Change listing data:
--------------------
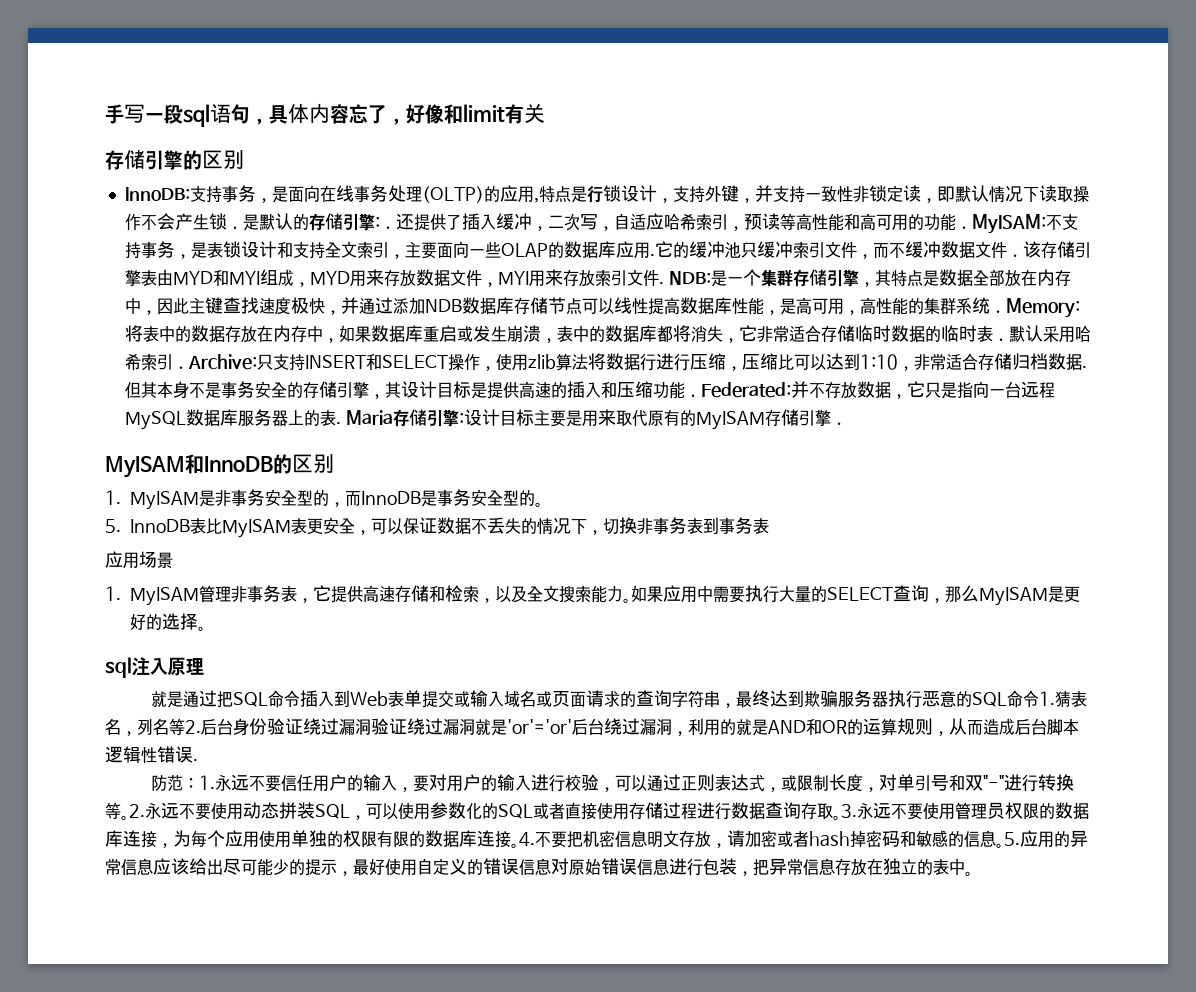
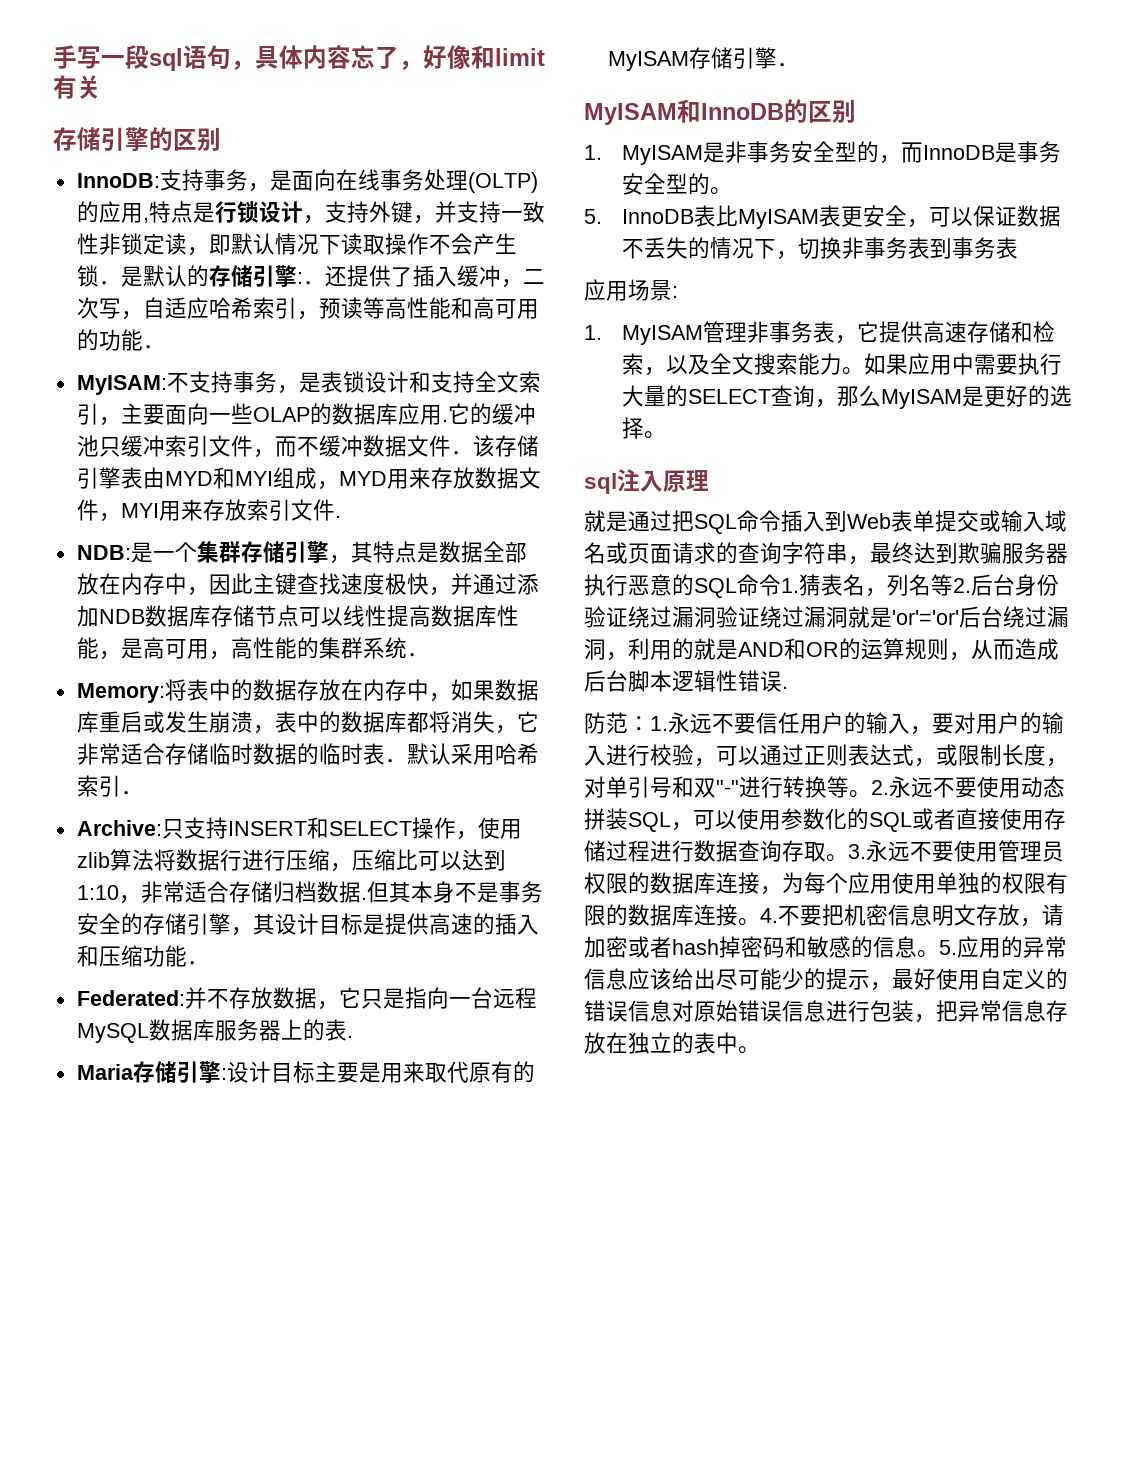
- ．还提供了插入缓冲，二次写，自适应哈希索引，预读等高性能和高可用的功能．MyISAM:
+ ．还提供了插入缓冲，二次写，自适应哈希索引，预读等高性能和高可用的功能．
+ MyISAM:
- 它的缓冲池只缓冲索引文件，而不缓冲数据文件．该存储引擎表由MYD和MYI组成，MYD用来存放数据文件，MYI用来存放索引文件. NDB:
+ 它的缓冲池只缓冲索引文件，而不缓冲数据文件．该存储引擎表由MYD和MYI组成，MYD用来存放数据文件，MYI用来存放索引文件.
+ NDB:
- 是一个集群存储引擎，其特点是数据全部放在内存中，因此主键查找速度极快，并通过添加NDB数据库存储节点可以线性提高数据库性能，是高可用，高性能的集群系统．Memory:
+ 是一个集群存储引擎，其特点是数据全部放在内存中，因此主键查找速度极快，并通过添加NDB数据库存储节点可以线性提高数据库性能，是高可用，高性能的集群系统．
+ Memory:
- 将表中的数据存放在内存中，如果数据库重启或发生崩溃，表中的数据库都将消失，它非常适合存储临时数据的临时表．默认采用哈希索引．Archive:
+ 将表中的数据存放在内存中，如果数据库重启或发生崩溃，表中的数据库都将消失，它非常适合存储临时数据的临时表．默认采用哈希索引．
+ Archive:
- 但其本身不是事务安全的存储引擎，其设计目标是提供高速的插入和压缩功能．Federated:并不存放数据，它只是指向一台远程MySQL数据库服务器上的表. Maria存储引擎:设计目标主要是用来取代原有的MyISAM存储引擎．
+ 但其本身不是事务安全的存储引擎，其设计目标是提供高速的插入和压缩功能．
+ Federated:并不存放数据，它只是指向一台远程MySQL数据库服务器上的表.
+ Maria存储引擎:设计目标主要是用来取代原有的MyISAM存储引擎．
- 应用场景
+ 应用场景:

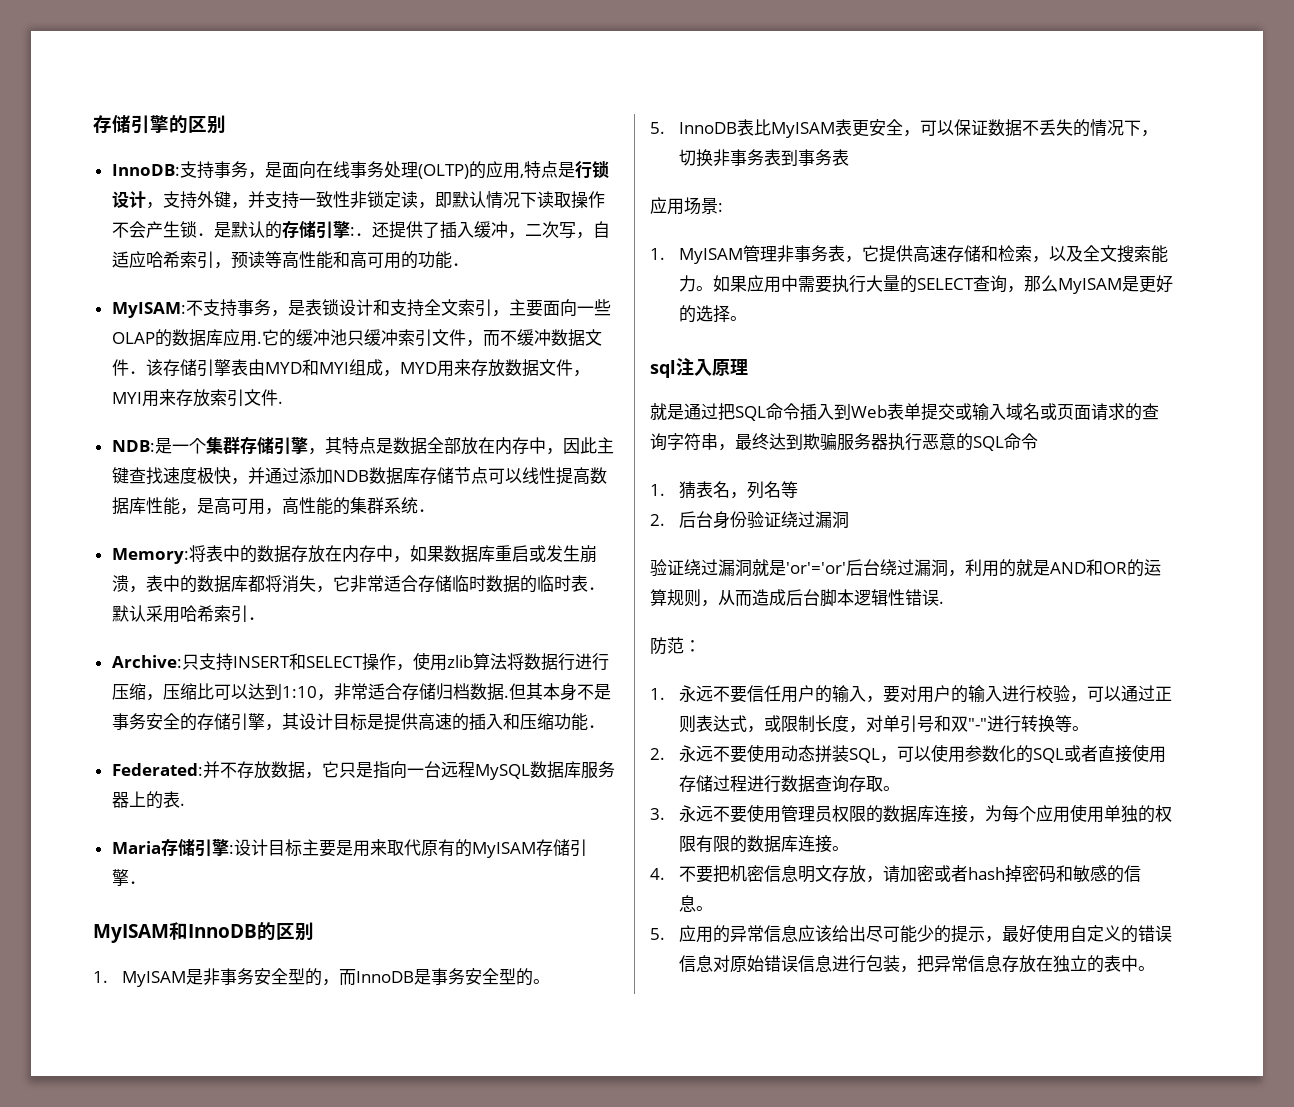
- 手写一段sql语句，具体内容忘了，好像和limit有关
- 就是通过把SQL命令插入到Web表单提交或输入域名或页面请求的查询字符串，最终达到欺骗服务器执行恶意的SQL命令1.猜表名，列名等2.后台身份验证绕过漏洞验证绕过漏洞就是'or'='or'后台绕过漏洞，利用的就是AND和OR的运算规则，从而造成后台脚本逻辑性错误.
+ 就是通过把SQL命令插入到Web表单提交或输入域名或页面请求的查询字符串，最终达到欺骗服务器执行恶意的SQL命令
+ 1.猜表名，列名等
+ 2.后台身份验证绕过漏洞
+ 验证绕过漏洞就是'or'='or'后台绕过漏洞，利用的就是AND和OR的运算规则，从而造成后台脚本逻辑性错误.
- 防范：1.永远不要信任用户的输入，要对用户的输入进行校验，可以通过正则表达式，或限制长度，对单引号和双"-"进行转换等。2.永远不要使用动态拼装SQL，可以使用参数化的SQL或者直接使用存储过程进行数据查询存取。3.永远不要使用管理员权限的数据库连接，为每个应用使用单独的权限有限的数据库连接。4.不要把机密信息明文存放，请加密或者hash掉密码和敏感的信息。5.应用的异常信息应该给出尽可能少的提示，最好使用自定义的错误信息对原始错误信息进行包装，把异常信息存放在独立的表中。
+ 防范：
+ 1.永远不要信任用户的输入，要对用户的输入进行校验，可以通过正则表达式，或限制长度，对单引号和双"-"进行转换等。
+ 2.永远不要使用动态拼装SQL，可以使用参数化的SQL或者直接使用存储过程进行数据查询存取。
+ 3.永远不要使用管理员权限的数据库连接，为每个应用使用单独的权限有限的数据库连接。
+ 4.不要把机密信息明文存放，请加密或者hash掉密码和敏感的信息。
+ 5.应用的异常信息应该给出尽可能少的提示，最好使用自定义的错误信息对原始错误信息进行包装，把异常信息存放在独立的表中。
--------------------
> [WHAT IS NEEDED]: In the data above, please extract the lines from the first one through the line with "- 是一个集群存储引擎，其特", exactly, and keep pictures out.

> [RESPONSE]:
- ．还提供了插入缓冲，二次写，自适应哈希索引，预读等高性能和高可用的功能．MyISAM:
+ ．还提供了插入缓冲，二次写，自适应哈希索引，预读等高性能和高可用的功能．
+ MyISAM:
- 它的缓冲池只缓冲索引文件，而不缓冲数据文件．该存储引擎表由MYD和MYI组成，MYD用来存放数据文件，MYI用来存放索引文件. NDB:
+ 它的缓冲池只缓冲索引文件，而不缓冲数据文件．该存储引擎表由MYD和MYI组成，MYD用来存放数据文件，MYI用来存放索引文件.
+ NDB:
- 是一个集群存储引擎，其特点是数据全部放在内存中，因此主键查找速度极快，并通过添加NDB数据库存储节点可以线性提高数据库性能，是高可用，高性能的集群系统．Memory:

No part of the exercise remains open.